Supplied records: Begin

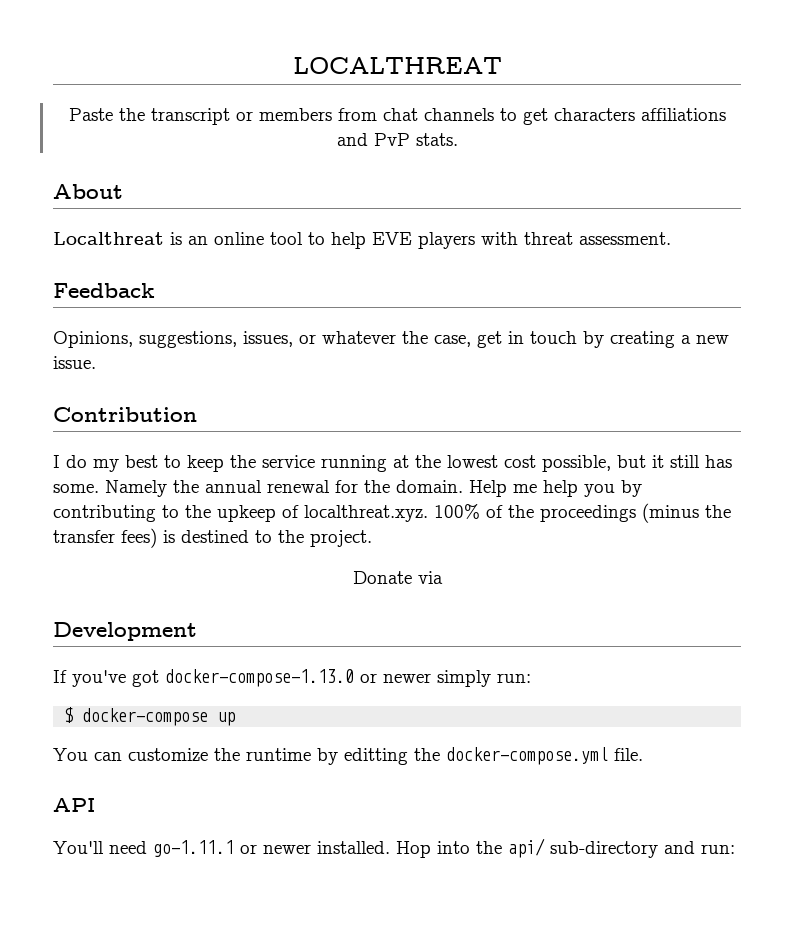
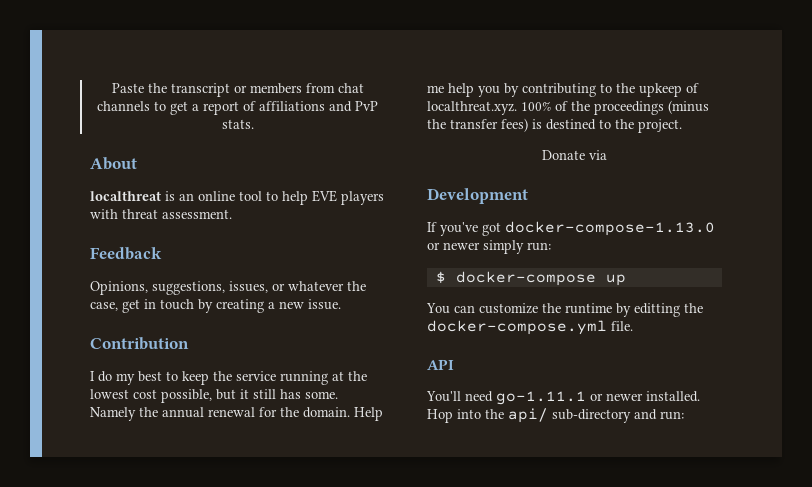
[292,57,502,74] LOCALTHREAT // -> (111, 88) none
[553,108,635,121] characters -> [192,101,256,115] a report of
[53,232,164,245] Localthreat -> [90,191,161,201] localthreat

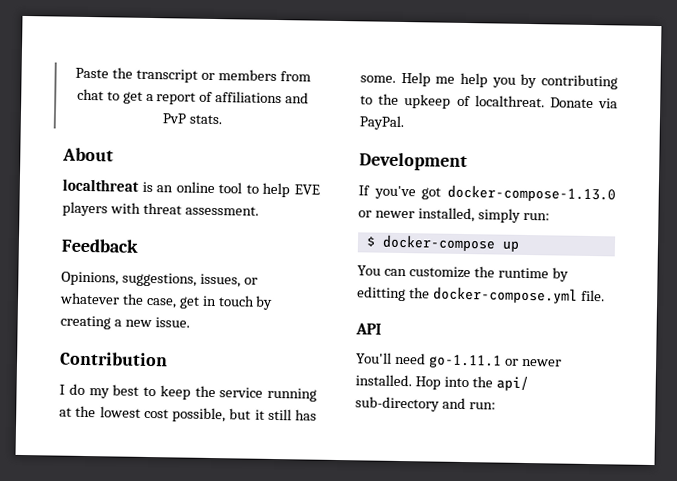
[97,101,150,111] channels -> (104, 94) none
[90,407,350,421] Namely the annual renewal for the domain. -> (396, 79) none
[427,100,709,115] [427,118,682,133] localthreat.xyz. 100% of the proceedings (minus the transfer fees) is destined to the project. // -> [474,95,545,108] localthreat.
(607, 155) none -> [359,115,404,131] PayPal.
(480, 246) none -> [417,207,475,223] installed,

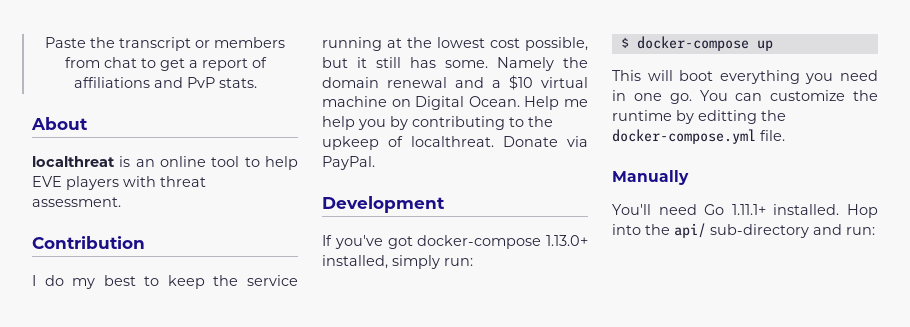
[61,238,138,253] [61,271,258,288] [59,292,274,310] [60,315,190,330] // Feedback // Opinions, suggestions, issues, or whatever the case, get in touch by creating a new issue. -> (121, 202) none
(396, 79) none -> [497,57,588,71] [322,75,588,90] [322,96,520,110] Namely the domain renewal and a $10 virtual machine on Digital Ocean.
[447,184,616,203] [358,210,415,219] docker-compose-1.13.0 or newer -> [417,235,588,249] docker-compose 1.13.0+
(520, 246) none -> [612,70,878,84] [612,90,692,104] This will boot everything you need in one go.
[355,323,382,335] API -> [612,170,689,185] Manually
[427,354,562,369] go-1.11.1 or newer -> [704,204,766,215] Go 1.11.1+

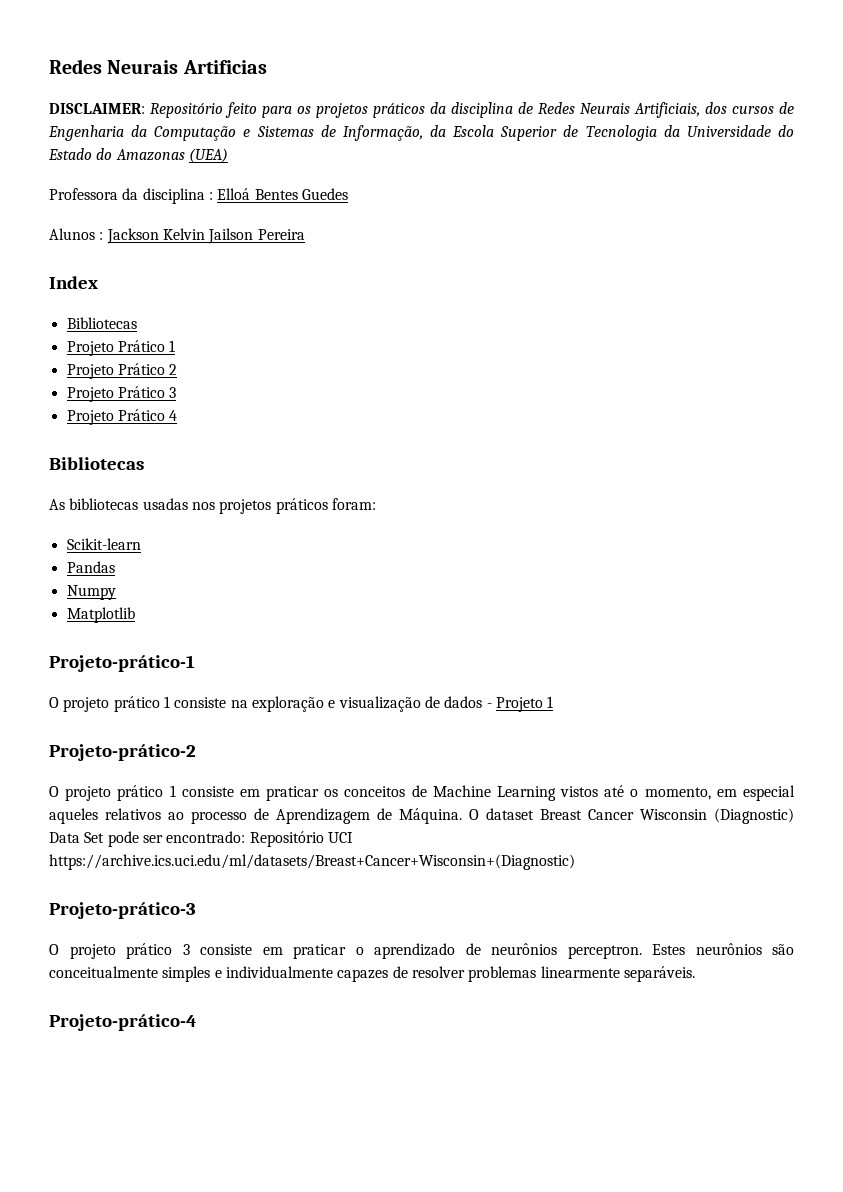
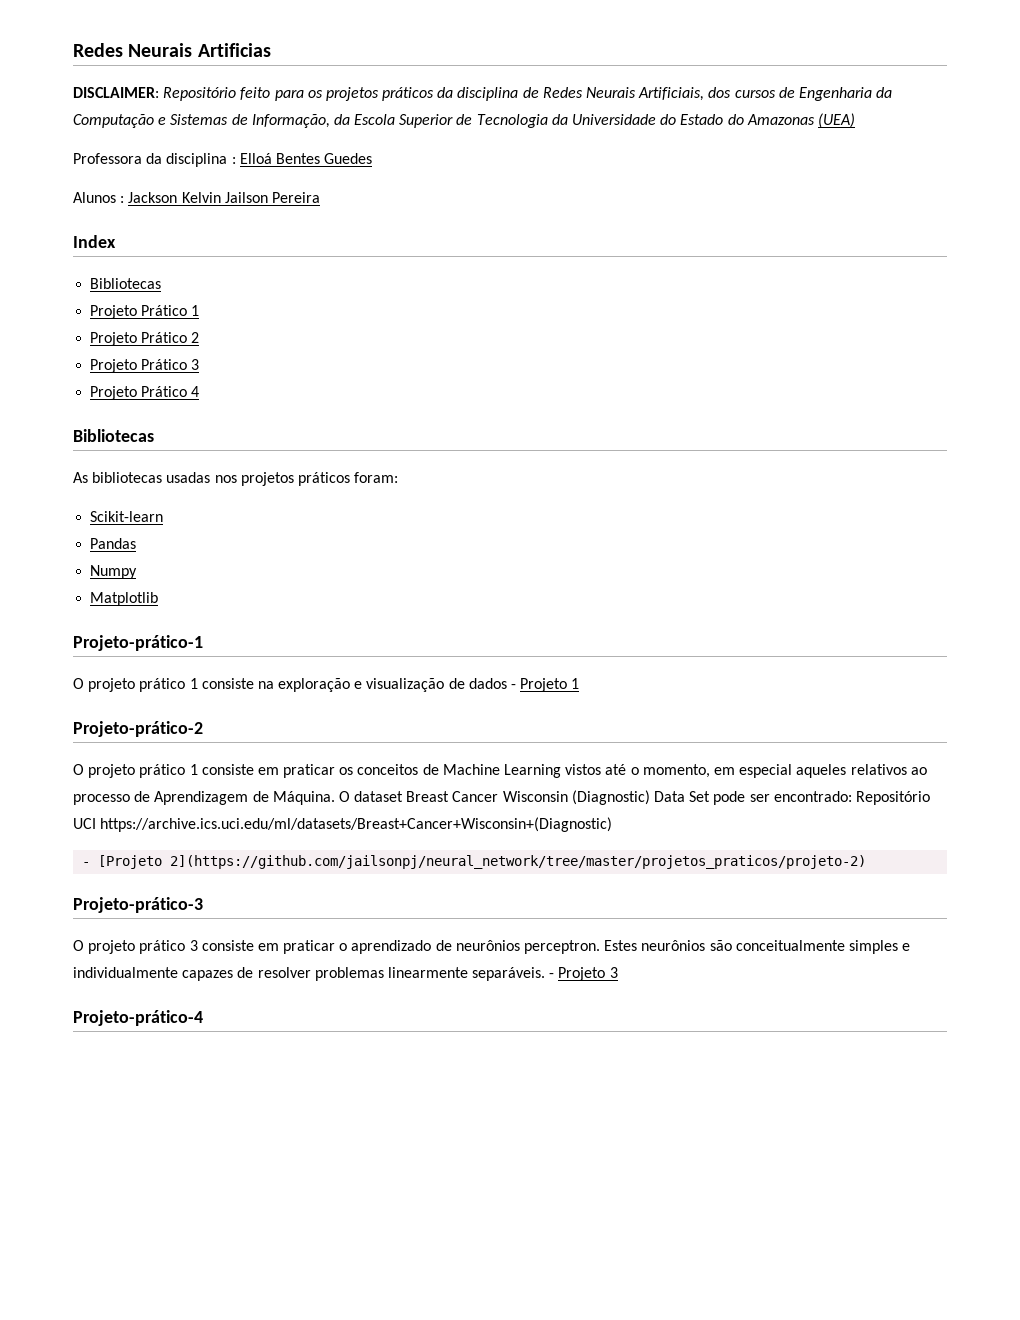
(575, 862) none -> [82,855,867,869] // - [Projeto 2](https://github.com/jailsonpj/neural_network/tree/master/projetos_praticos/projeto-2)
(695, 974) none -> [549,967,618,981] - Projeto 3

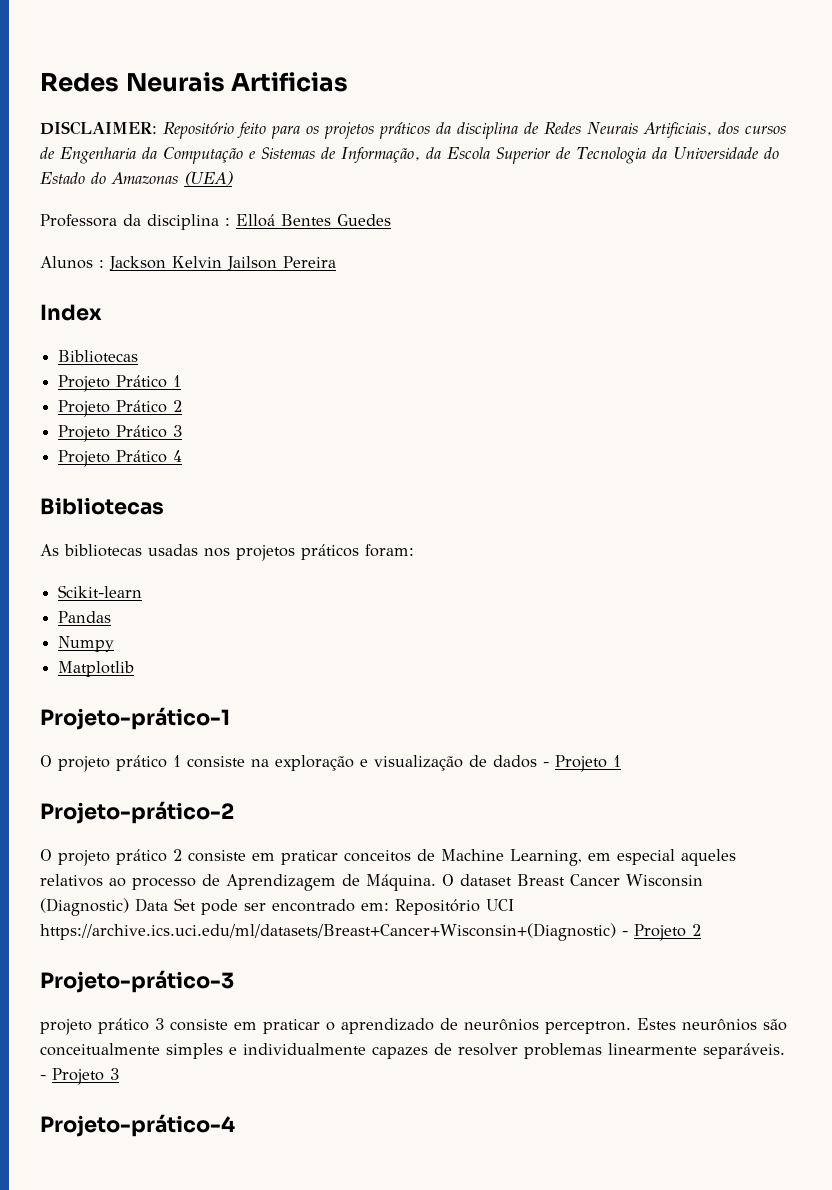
[189,764,354,778] 1 consiste em praticar os -> [173,849,338,865] 2 consiste em praticar
[504,764,710,778] Learning vistos até o momento, -> [510,849,582,866] Learning,
[773,791,852,802] encontrado: -> [272,899,389,912] encontrado em:
[82,855,867,869] // - [Projeto 2](https://github.com/jailsonpj/neural_network/tree/master/projetos_praticos/projeto-2) -> [622,924,701,941] - Projeto 2
[73,940,84,951] O -> (234, 981) none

Supplied records: End

== Task ==
Count, and answer with the number only: how many lines of the data include the string "tree"?

== Answer section ==
2